Чаще всего полевые записи упоминаются в контексте пленок, и речь идет не о магнитофонных кассетах, возвращение которых то и дело пророчат музыкальные или скорее life-style журналисты. Речь, разумеется, о записях, сделанных тайно, чаще всего в офисах, ресторанах и прочих местах встреч важных людей. Журналист гданьского портала naszemiasto.pl Михал Левандовский в 2007 году писал, что филд-рекординг — одно из главных польских увлечений: «Пленки и диктофоны — вот оборудование, которое в последнее время делает головокружительную карьеру […] кажется, будто запись ведет каждый». Началось все с т.н. аферы Рывина [один из крупнейших коррупционных скандалов в Польше 2000-х — прим. перев.], потом записывали уже все. Левандовский перечисляет: спецслужбы, политики, бизнесмены, даже студенты, желающие скомпрометировать своих преподавателей. Один из тогдашних министров собирался выкупить у своего отдела диктофон, на который сделали ключевые для изменения политической ситуации записи, и вставить его в рамку. Подобное применение полевых записей вполне соответствует изначальному предназначению фонографа, изобретения Томаса Альвы Эдисона, то есть созданию «семейных альбомов», состоящих из фрагментов бесед, важных воспоминаний, любимых выражений. Что ж, видимо, Эдисон не предполагал, что записи, которые изменят ход истории, будут производиться тайно.
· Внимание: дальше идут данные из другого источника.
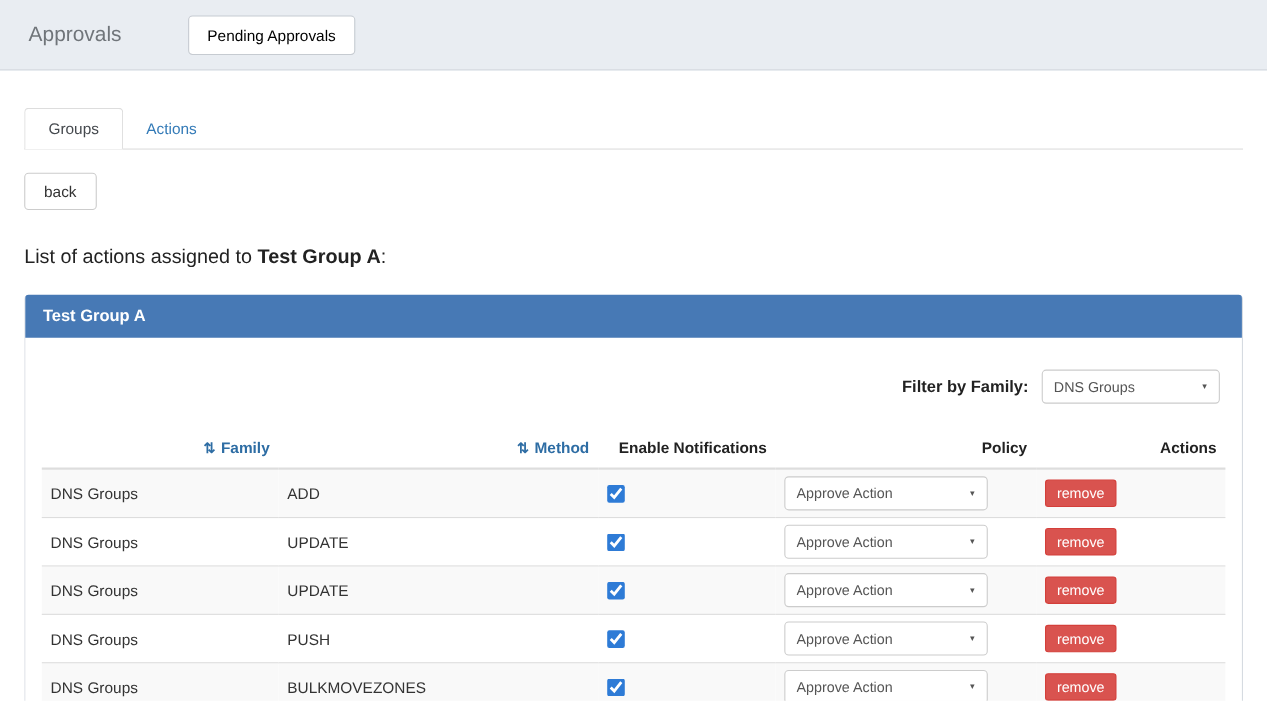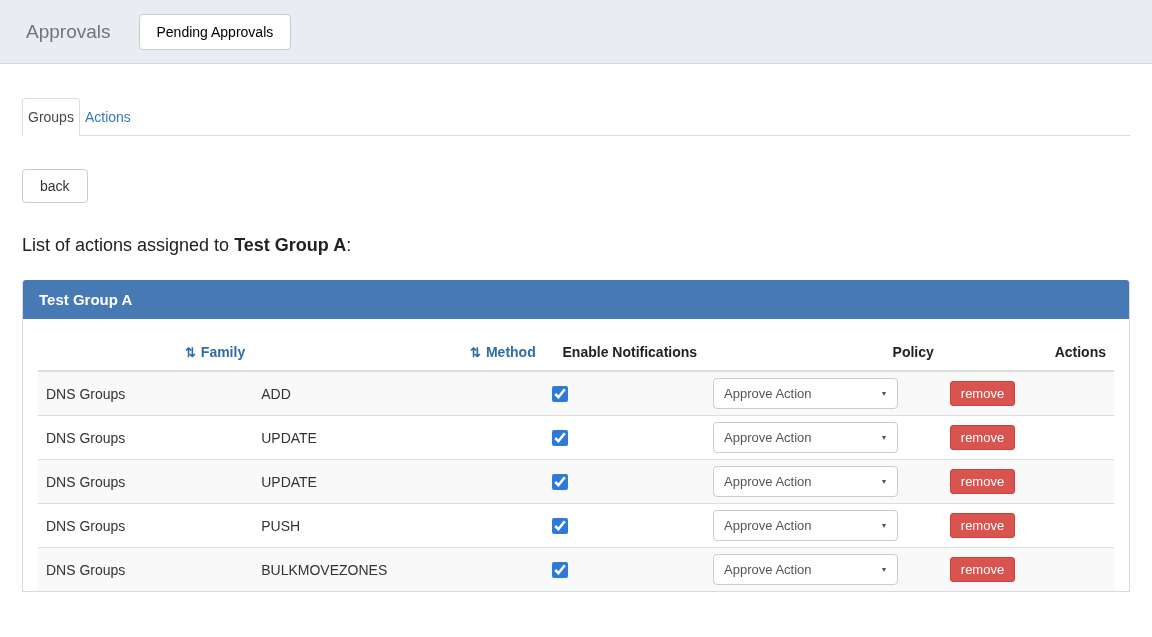--- a/index.html
+++ b/index.html
@@ -19,6 +19,7 @@
     display: flex;
     align-items: center;
     padding: 0 26px;
+    gap: 32px;
   }
   .app-title {
     font-size: 19px;

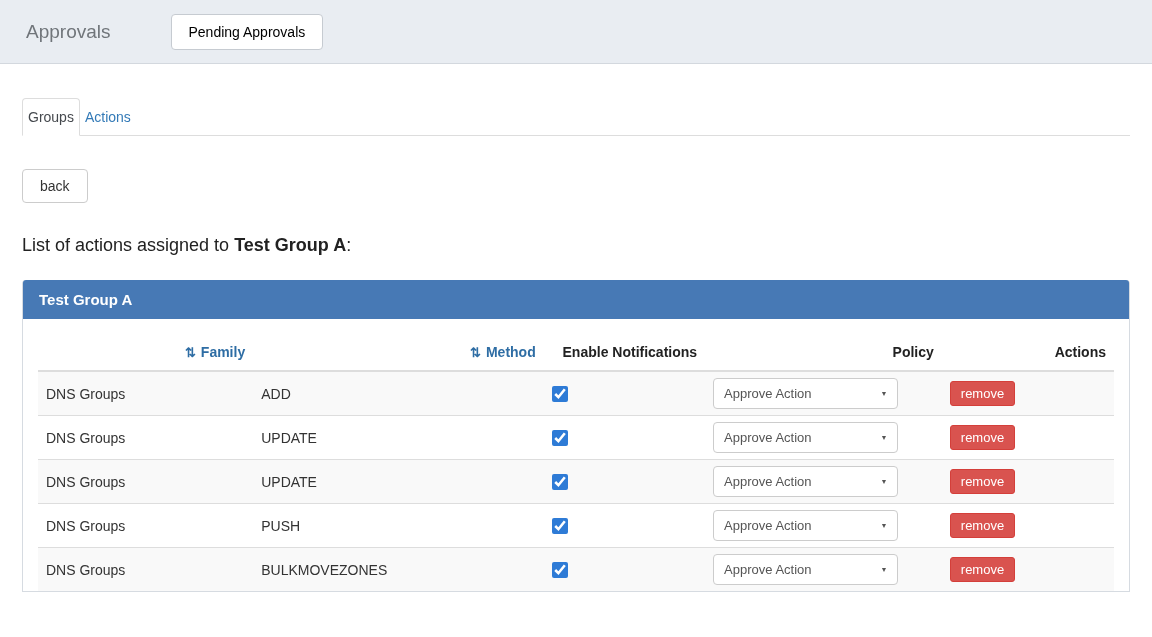--- a/index.html
+++ b/index.html
@@ -52,7 +52,7 @@
     align-items: flex-end;
   }
   .tab {
-    padding: 10px 5px;
+    padding: 10px 21px;
     font-size: 14px;
     cursor: pointer;
   }

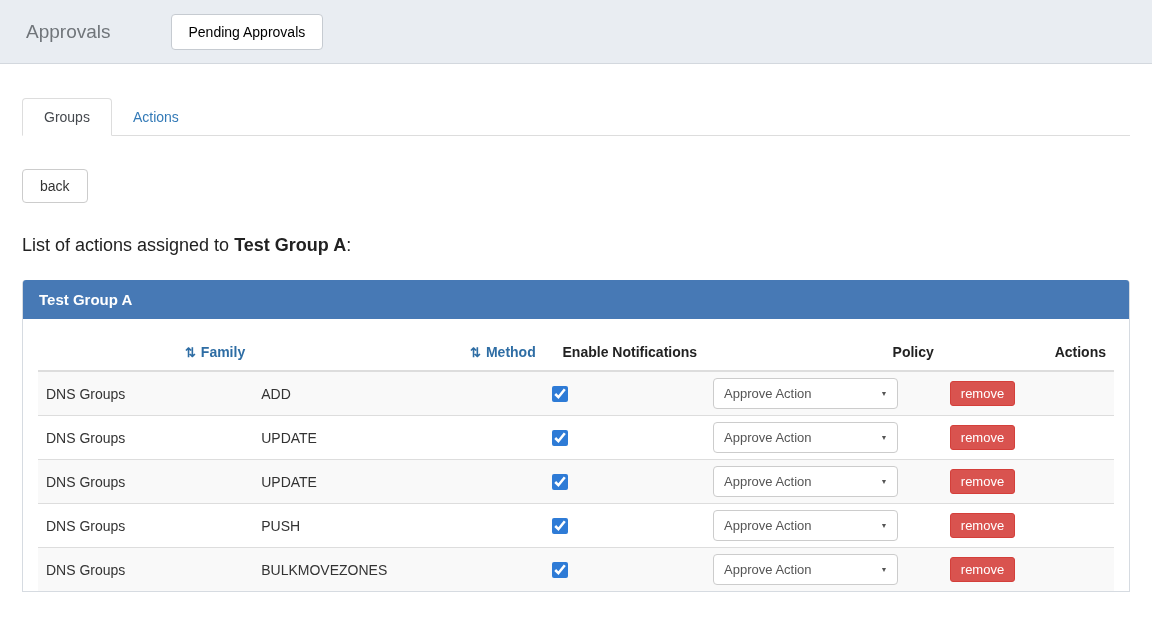--- a/index.html
+++ b/index.html
@@ -67,7 +67,7 @@
   .tab.link { color: var(--link, #337ab7); }
 
   .back-btn {
-    margin-top: 33px;
+    margin-top: 21px;
     background: #fff;
     border: 1px solid #ccc;
     border-radius: 4px;

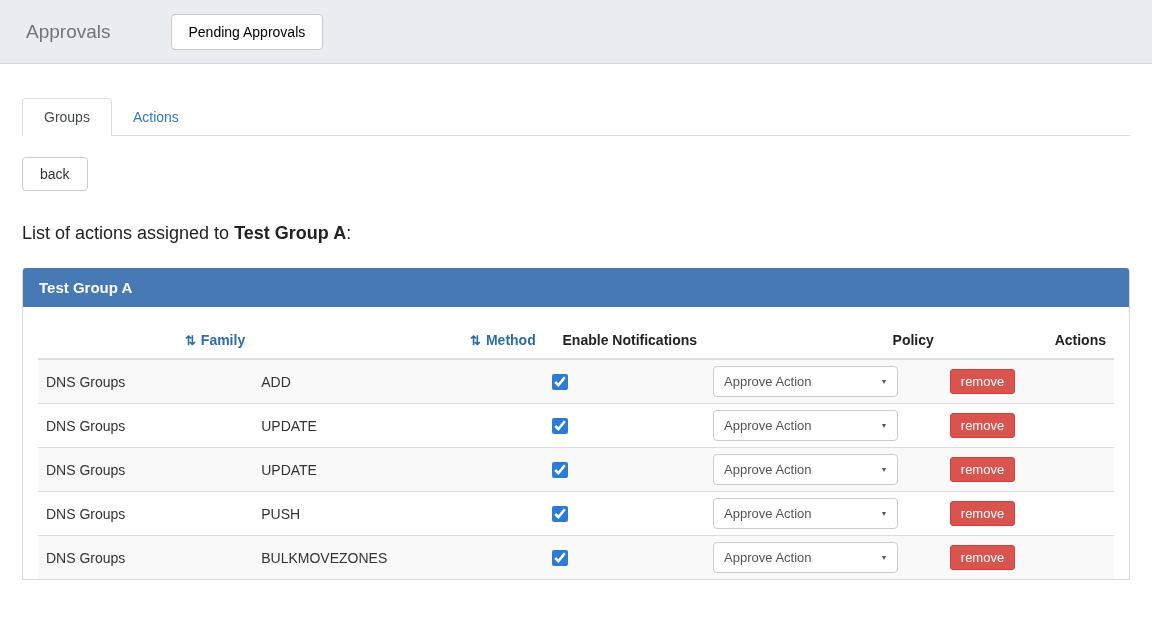--- a/index.html
+++ b/index.html
@@ -199,6 +199,14 @@
     <div class="panel-header">Test Group A</div>
     <div class="panel-body">
 
+      <div class="filter-row">
+        <span class="filter-label">Filter by Family:</span>
+        <span class="select-wrap">
+          <select class="filter-select">
+            <option>DNS Groups</option>
+          </select>
+        </span>
+      </div>
 
       <table>
         <colgroup>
Будь у Кольберга фонограф...
К сожалению, сегодня мы не можем послушать подавляющее большинство записей традиционной музыки, сделанных на территории Второй Речи Посполитой — они были уничтожены в годы Второй мировой войны. После войны польские ученые попытались наверстать упущенное, и им посчастливилось записать певцов и исполнителей, родившихся во времена Оскара Кольберга — отца польской этнографии. Правда, Кольберг собирал песни от их дедушек, может быть, родителей, но, судя по всему, они сохранили репертуар в практически неизменном виде. Благодаря этому сегодня мы можем сравнить то, что зафиксировал на бумаге Кольберг, с аутентичными записями. Яцек Яцковский из Института искусства ПАН писал:
Хотя аудиозаписи не вполне соответствуют тому, что было записано почти сто лет назад — что понятно, учитывая вариативность народного репертуара — они передают то, чего Кольберг не мог отразить точно или уловить вообще: стиль, манеру, орнаментику, реальное звучание и высоту, окраску, динамику, темп, метрические изменения, ритмическую свободу и т.д. При прослушивании некоторых примеров, переменчивых интонационно и ритмически, мы понимаем, насколько трудную задачу поставил себе ученый, в чьем распоряжении имелся только карандаш. В записи мелодия зачастую кажется простой и незатейливой. Но какой она была во время исполнения, до фиксации?
Безусловно, прослушивание записей из фонографических архивов Института искусства ПАН — весьма поучительный опыт для этномузыкологов, но мне кажется, что дилетанты со своим свежим взглядом обнаружат тут ничуть не меньше. Правда, они не услышат всех нюансов народной музыки, возможно, впервые столкнутся с ее стилем и орнаментикой, но по крайней мере они смогут услышать записи, сделанные в послевоенной Польше. И это будет не фрагмент кинохроники, снятой под диктовку цензуры. Это документ, в котором можно услышать историю. В первую очередь стоит ознакомиться с альбомами: «Будь у Кольберга фонограф» («Gdyby Kolberg miał fonograf»), кашубскими записями из альбома «Мелодии из дубрав, лугов, полей и вод» («Melodie z borów, łąk, pól i znad wód») или «Начал там фонограф собирать мелодии подгаланские» («Rozpoczął tedy fonograf zbieranie melodii podhalańskich»), благодаря которому мы можем услышать записи Юлиуша Зборовского 1914 года. Более ранние записи можно поискать в издательстве Muzyka Odnaleziona, которым руководят Малгожата и Анджей Беньковские.